Passionné par le second conflit mondial, Slocombe avait dévoilé une France sordide, celle de l’occupation qui permit aux bas instincts de notre triste humanité de s’exprimer. La police fut considérée comme résistante, pourtant, elle a parfois sombré dans la pire des collaborations. Mais, le résistancialisme fit l’unanimité dans la France d’après-guerre, l’amnésie fut confortable et les années sombres disparurent dans les couloirs de l’histoire. Pourtant, Louis Sadovsky, un des multiples collaborateurs de la police parisienne reprit vie sous le nom de Léon Sadorski dans la trilogie de Slocombe. Dans son dernier ouvrage, l’auteur de roman noir plonge dans l’épisode chaotique que fut la débâcle. Curieuse coïncidence, Pierre Lemaitre publie Miroir de nos peines, relatant lui aussi la drôle de guerre, la débâcle et l’exode. Petit-à-petit, la douloureuse période des années 40 semble sortir de l’amnésie collective. La Débâcle est l’histoire de cette angoissante fuite que suscita la fulgurante progression des troupes allemandes à l’été 1940. L’effondrement fut si inattendu et si spectaculaire que la France se jeta sur les routes. Mitraillées par les avions de la Luftwaffe et de la Regia Aeronautica, les populations sillonnèrent les routes les conduisant vers le sud.
« L’Etrange défaite »* constitua un épisode singulier de notre histoire nationale. C’est l’effondrement d’une nation, l’incompétence coupable d’un état-major nostalgique de la Grande Guerre, la dislocation de toutes les institutions que décrivent avec pertinence Slocombe et Lemaître à–travers les aventures d’hommes et de femmes balayés par les vents de l’Histoire et l’évanouissement de tous leurs repères. Les défenseurs de la ligne Maginot attendent une offensive qui ne vient pas, les soldats abandonnés par un commandement inexistant et suffisant se battent avec l’énergie du désespoir et les civils essaient de survivre dans l’impensable cataclysme.

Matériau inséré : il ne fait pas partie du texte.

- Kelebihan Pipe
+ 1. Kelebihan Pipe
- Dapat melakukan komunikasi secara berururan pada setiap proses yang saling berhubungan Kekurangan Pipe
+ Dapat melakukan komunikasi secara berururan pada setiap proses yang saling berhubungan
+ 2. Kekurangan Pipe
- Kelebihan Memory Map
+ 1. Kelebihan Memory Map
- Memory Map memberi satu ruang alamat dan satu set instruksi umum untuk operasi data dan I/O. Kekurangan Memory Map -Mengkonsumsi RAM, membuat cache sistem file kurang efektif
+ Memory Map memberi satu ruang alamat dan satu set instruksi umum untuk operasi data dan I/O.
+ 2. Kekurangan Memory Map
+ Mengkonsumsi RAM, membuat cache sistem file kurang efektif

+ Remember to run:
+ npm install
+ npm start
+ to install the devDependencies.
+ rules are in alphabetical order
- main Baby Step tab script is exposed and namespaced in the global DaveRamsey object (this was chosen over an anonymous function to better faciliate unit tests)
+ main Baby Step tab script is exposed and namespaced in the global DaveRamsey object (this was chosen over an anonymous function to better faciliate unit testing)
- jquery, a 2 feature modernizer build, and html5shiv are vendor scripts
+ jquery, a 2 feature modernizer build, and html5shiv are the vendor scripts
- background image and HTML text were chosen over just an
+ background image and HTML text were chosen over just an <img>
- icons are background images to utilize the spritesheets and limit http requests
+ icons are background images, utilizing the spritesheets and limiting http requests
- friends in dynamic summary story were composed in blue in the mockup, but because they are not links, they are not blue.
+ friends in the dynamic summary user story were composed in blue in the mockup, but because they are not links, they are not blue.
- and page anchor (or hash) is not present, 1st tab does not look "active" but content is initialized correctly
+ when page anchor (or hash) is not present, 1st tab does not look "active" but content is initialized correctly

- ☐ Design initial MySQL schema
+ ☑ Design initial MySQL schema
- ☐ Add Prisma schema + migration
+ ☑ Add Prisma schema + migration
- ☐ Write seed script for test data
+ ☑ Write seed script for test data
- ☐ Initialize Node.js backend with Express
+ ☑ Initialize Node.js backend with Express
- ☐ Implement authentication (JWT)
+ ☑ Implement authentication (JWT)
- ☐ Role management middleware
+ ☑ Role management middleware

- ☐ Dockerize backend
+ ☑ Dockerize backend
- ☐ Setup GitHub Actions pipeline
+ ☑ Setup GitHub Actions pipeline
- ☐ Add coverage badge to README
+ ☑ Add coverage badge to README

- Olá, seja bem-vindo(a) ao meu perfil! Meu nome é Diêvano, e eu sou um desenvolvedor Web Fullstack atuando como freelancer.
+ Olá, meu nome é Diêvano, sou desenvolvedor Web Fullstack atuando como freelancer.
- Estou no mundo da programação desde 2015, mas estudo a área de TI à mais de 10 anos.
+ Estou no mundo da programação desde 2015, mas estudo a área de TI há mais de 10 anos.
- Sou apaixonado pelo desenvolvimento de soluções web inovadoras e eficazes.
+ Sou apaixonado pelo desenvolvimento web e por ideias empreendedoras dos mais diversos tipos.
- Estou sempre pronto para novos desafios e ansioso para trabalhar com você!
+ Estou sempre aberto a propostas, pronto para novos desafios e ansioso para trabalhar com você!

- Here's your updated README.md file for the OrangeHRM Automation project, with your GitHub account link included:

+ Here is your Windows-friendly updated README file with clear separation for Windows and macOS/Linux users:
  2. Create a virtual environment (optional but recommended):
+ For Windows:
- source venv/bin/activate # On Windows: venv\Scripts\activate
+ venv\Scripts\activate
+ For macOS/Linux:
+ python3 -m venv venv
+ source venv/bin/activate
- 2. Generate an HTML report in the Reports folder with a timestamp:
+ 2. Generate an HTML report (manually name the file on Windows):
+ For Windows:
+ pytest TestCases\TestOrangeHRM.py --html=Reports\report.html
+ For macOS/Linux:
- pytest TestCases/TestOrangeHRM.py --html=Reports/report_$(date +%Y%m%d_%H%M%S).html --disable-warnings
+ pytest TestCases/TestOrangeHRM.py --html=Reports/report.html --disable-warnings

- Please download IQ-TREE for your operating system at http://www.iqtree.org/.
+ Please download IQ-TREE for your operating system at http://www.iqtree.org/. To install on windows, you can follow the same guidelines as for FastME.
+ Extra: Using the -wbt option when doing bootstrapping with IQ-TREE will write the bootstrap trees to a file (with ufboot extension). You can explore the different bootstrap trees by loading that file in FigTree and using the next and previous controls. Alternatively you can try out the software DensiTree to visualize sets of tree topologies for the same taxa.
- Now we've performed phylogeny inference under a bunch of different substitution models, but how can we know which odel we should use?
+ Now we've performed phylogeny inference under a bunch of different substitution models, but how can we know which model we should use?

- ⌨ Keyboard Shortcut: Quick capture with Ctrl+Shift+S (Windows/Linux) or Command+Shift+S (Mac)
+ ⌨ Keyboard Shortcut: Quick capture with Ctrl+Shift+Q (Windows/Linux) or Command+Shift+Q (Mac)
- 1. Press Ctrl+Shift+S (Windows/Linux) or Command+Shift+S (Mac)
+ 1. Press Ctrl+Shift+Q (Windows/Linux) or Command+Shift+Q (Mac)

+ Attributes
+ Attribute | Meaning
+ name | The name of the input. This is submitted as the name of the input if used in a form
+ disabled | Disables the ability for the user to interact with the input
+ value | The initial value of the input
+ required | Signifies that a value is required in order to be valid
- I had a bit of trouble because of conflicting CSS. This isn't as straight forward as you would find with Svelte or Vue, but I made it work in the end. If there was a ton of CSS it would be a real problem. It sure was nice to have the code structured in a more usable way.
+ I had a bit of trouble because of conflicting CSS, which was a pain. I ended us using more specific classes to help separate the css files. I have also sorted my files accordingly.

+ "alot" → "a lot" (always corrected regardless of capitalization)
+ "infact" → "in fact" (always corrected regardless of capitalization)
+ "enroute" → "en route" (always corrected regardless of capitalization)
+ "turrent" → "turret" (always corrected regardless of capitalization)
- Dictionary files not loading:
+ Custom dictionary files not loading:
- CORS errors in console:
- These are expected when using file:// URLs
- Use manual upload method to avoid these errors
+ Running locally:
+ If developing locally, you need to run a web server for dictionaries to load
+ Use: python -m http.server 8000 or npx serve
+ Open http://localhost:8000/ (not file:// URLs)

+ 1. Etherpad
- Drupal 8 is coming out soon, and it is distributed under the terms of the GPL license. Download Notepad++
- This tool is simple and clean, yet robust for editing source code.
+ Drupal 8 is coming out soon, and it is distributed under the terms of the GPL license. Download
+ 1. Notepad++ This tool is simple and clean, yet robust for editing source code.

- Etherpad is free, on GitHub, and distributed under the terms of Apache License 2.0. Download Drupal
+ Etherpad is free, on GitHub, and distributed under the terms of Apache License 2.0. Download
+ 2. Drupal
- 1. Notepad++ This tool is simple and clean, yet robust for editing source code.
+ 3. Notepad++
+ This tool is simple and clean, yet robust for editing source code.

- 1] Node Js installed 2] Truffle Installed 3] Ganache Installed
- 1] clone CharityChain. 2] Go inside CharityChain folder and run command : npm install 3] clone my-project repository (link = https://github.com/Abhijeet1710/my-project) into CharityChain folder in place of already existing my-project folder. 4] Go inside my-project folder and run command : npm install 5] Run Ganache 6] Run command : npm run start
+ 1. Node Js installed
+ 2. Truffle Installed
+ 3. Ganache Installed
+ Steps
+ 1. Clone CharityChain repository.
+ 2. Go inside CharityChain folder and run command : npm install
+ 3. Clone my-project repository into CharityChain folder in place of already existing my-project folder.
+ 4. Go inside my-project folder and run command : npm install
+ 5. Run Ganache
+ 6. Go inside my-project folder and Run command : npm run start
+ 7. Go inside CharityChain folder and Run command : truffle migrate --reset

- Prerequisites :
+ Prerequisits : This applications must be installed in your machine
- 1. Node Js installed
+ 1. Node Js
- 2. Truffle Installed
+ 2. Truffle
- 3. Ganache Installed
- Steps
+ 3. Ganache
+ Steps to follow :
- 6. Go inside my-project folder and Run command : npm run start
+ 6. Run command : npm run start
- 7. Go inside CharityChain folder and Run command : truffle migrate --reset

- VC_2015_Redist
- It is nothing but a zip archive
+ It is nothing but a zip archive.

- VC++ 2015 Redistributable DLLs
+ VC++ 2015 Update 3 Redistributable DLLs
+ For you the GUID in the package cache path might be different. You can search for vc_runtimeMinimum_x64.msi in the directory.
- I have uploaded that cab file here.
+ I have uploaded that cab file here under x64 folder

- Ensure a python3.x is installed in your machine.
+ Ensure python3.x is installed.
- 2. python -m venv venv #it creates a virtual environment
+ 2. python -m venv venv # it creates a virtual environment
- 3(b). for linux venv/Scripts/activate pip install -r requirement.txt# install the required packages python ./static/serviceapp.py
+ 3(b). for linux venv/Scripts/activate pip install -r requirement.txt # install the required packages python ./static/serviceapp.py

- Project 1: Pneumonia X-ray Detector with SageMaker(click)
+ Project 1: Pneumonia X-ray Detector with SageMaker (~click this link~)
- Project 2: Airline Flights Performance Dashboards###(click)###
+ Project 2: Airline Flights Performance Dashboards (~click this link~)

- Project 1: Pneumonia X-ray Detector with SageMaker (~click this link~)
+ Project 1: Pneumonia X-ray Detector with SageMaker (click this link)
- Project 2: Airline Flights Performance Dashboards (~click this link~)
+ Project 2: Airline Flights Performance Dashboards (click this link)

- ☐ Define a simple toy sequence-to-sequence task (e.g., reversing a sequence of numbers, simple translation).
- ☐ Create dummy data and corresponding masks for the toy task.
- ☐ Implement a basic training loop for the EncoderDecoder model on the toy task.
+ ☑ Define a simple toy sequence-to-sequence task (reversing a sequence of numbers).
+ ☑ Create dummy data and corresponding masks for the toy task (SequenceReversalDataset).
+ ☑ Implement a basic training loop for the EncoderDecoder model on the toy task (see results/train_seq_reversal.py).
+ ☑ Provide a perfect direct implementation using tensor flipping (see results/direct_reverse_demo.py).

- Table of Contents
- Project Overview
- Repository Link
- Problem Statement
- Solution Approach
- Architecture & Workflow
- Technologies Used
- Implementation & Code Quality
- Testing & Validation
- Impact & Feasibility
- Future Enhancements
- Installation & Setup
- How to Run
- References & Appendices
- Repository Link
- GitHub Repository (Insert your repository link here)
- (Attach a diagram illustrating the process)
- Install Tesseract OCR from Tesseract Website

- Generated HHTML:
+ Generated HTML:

Beaucoup ont le sentiment d’avoir été trahis ; qui par la Cinquième colonne, qui par les Juifs, qui par les communistes, qui par la République, qui par les politiciens, …Entre le 10 et le 17 juin de cette sinistre année 1940, les classes sociales se côtoient, se croisent dans le flot continu qui peuple les routes. La haute bourgeoisie des beaux quartiers parisiens s’engage dans cette fuite éperdue avec l’atout d’une élégante automobile emplie de biens luxueux à sauver et de l’indispensable matelas. Les véhicules hétéroclites des petits croisent les souffrances des piétons et les soucis mécaniques des cyclistes laissant çà et là les corps déchiquetés des victimes des raids aériens. La faim, la soif l’angoisse, la fatigue, le désordre de ces moments exceptionnels sont le théâtre des égoïsmes, de l’indifférence et des tragédies qui se succèdent. Une humanité abasourdie, perdue, fuyant le démon des rumeurs. Ecrasés par le soleil de ce printemps 40, déjà soumis au marché noir, des fantômes cheminent au milieu d’un amas de ruines de toute nature accompagnés au loin par le son du canon. Déambulation sans fin, toujours plus au sud, de familles et de soldats débandés, de prisonniers transférés, d’animaux de compagnie et de personnels de maison qui se perdent dans la nuit… En lisant Slocombe et Lemaitre, on plonge dans le monde du Jugement dernier de Bosch.
On ne retrouve toutefois pas l’univers sordide des autres livres de Slocombe pas plus que les intrigues des deux premiers opus de Lemaitre. Sans doute, la débâcle constitue-t-elle un contexte moins propice aux aventures picaresques. Lemaitre commence pourtant son roman avec un fait divers spectaculaire dans une chambre d’hôtel et offre un singulier personnage avec Désiré. Au cœur de cette désolation, quelques lueurs d’espoir offertes par le bougon cafetier Jules qui part sur les routes avec ses charentaises ou avec le bel amour de Fernand et Alice.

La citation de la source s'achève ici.